● **Work to be completed**:
For the entries below, count the lines containing "discount" and give only that number.

Difference listings:
——————
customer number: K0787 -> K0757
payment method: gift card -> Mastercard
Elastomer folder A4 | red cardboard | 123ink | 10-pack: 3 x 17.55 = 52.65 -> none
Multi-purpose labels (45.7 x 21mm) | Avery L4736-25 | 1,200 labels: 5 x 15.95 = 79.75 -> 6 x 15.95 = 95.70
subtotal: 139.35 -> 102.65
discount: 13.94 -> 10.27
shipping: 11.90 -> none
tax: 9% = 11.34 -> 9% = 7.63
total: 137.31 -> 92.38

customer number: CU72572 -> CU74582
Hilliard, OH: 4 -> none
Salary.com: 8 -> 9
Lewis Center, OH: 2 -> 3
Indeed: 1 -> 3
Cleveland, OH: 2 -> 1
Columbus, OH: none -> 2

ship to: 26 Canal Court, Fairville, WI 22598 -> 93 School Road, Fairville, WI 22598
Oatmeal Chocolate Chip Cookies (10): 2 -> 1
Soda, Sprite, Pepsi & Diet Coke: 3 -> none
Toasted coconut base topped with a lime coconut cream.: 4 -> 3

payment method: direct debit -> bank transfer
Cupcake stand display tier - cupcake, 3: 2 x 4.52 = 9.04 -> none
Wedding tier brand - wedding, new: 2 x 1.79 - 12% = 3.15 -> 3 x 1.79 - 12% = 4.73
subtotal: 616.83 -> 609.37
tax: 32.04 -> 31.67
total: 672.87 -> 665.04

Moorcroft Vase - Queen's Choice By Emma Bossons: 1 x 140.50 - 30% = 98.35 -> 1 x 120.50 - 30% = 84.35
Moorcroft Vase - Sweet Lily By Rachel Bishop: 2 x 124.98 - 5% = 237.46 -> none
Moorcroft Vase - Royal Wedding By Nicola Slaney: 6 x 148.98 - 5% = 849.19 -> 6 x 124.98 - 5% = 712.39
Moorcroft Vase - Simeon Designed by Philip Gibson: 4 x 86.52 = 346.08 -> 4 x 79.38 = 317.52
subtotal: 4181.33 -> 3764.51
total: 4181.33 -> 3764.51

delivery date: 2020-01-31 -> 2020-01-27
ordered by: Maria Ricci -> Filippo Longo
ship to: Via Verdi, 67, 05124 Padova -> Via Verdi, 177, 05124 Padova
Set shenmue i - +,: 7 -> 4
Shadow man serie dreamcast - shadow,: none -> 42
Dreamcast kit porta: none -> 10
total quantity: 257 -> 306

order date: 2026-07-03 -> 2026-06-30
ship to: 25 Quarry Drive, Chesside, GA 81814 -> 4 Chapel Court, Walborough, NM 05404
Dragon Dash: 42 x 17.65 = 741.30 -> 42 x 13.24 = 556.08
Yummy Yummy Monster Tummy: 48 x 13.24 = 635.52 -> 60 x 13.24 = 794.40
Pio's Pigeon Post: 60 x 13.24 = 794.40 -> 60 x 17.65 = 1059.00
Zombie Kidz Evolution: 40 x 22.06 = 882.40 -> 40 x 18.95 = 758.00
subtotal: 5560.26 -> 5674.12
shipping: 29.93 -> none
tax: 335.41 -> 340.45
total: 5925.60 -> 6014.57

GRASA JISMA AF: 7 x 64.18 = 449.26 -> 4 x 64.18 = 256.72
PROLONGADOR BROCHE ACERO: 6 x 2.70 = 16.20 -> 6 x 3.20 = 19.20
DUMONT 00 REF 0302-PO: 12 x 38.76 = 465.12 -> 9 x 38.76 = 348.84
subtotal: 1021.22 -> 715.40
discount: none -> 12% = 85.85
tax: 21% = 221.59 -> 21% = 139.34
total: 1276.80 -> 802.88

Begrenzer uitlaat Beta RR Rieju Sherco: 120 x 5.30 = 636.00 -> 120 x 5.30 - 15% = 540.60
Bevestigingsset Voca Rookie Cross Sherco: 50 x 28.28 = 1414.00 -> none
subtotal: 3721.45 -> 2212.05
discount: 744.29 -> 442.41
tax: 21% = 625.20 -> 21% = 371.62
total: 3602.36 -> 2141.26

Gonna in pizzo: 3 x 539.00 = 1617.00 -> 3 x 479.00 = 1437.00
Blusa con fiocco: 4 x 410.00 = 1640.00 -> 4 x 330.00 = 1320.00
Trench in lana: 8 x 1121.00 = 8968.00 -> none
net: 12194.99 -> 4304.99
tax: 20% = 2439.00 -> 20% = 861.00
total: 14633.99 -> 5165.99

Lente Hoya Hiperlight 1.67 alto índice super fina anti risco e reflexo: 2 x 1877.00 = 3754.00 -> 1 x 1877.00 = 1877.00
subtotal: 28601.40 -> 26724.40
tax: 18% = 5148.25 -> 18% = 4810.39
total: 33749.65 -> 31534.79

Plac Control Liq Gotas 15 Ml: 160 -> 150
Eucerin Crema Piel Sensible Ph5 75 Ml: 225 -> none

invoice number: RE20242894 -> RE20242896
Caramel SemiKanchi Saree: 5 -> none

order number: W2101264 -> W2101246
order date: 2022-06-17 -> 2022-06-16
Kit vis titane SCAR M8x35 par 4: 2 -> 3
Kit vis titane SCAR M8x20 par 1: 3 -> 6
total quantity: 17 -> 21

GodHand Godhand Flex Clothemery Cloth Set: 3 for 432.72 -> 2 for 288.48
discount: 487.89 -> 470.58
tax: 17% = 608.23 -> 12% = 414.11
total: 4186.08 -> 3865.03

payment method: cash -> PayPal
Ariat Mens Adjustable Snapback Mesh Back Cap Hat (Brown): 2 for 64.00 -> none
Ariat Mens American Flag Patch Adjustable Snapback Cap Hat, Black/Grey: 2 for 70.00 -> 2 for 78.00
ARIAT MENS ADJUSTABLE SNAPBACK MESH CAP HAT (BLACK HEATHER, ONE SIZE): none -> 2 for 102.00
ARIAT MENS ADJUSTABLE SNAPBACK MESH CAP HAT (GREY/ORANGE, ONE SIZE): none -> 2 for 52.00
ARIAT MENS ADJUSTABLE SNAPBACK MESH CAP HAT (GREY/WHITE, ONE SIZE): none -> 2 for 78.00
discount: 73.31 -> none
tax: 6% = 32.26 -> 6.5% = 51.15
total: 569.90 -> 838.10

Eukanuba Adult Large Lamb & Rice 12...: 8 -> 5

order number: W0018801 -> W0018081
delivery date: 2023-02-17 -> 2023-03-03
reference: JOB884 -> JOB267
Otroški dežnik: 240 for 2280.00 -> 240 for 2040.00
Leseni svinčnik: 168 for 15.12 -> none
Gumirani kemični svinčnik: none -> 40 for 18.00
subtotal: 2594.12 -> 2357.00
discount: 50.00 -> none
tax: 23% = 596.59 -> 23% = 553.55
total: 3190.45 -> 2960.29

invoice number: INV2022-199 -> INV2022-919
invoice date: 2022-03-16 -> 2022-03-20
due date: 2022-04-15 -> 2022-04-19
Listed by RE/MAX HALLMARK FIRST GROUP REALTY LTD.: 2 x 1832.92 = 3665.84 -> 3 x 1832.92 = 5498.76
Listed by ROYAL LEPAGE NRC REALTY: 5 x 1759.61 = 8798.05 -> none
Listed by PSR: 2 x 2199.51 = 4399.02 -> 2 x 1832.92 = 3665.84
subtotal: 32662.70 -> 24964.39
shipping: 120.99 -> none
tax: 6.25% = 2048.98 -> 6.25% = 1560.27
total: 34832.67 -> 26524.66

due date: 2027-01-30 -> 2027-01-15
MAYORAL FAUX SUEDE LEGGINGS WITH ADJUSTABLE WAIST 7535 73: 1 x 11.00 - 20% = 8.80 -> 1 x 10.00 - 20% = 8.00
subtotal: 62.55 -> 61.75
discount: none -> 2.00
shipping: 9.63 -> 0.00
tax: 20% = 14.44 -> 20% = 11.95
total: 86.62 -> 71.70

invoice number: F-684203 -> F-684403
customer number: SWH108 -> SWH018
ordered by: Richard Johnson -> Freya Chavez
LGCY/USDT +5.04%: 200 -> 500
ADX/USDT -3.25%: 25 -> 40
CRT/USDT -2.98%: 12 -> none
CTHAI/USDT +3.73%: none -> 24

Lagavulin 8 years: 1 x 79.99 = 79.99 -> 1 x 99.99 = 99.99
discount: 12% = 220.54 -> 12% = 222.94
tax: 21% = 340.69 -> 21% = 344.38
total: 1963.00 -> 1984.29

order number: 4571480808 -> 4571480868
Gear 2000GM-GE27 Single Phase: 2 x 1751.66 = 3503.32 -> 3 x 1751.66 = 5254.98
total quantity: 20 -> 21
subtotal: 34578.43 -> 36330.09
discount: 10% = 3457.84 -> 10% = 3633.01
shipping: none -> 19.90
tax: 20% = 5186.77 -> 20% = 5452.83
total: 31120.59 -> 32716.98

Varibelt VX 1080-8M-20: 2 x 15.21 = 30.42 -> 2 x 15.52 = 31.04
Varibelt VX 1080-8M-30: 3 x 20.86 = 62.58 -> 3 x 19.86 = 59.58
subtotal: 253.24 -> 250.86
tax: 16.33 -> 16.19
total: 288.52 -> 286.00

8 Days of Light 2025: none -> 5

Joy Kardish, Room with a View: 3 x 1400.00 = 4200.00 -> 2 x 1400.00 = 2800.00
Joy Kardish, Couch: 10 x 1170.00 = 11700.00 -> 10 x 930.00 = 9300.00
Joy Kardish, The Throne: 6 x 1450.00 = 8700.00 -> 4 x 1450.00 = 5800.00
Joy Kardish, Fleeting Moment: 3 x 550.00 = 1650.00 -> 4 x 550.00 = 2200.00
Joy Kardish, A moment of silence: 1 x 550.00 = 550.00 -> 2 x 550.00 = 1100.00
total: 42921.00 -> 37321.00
——————
● **Task response**:
9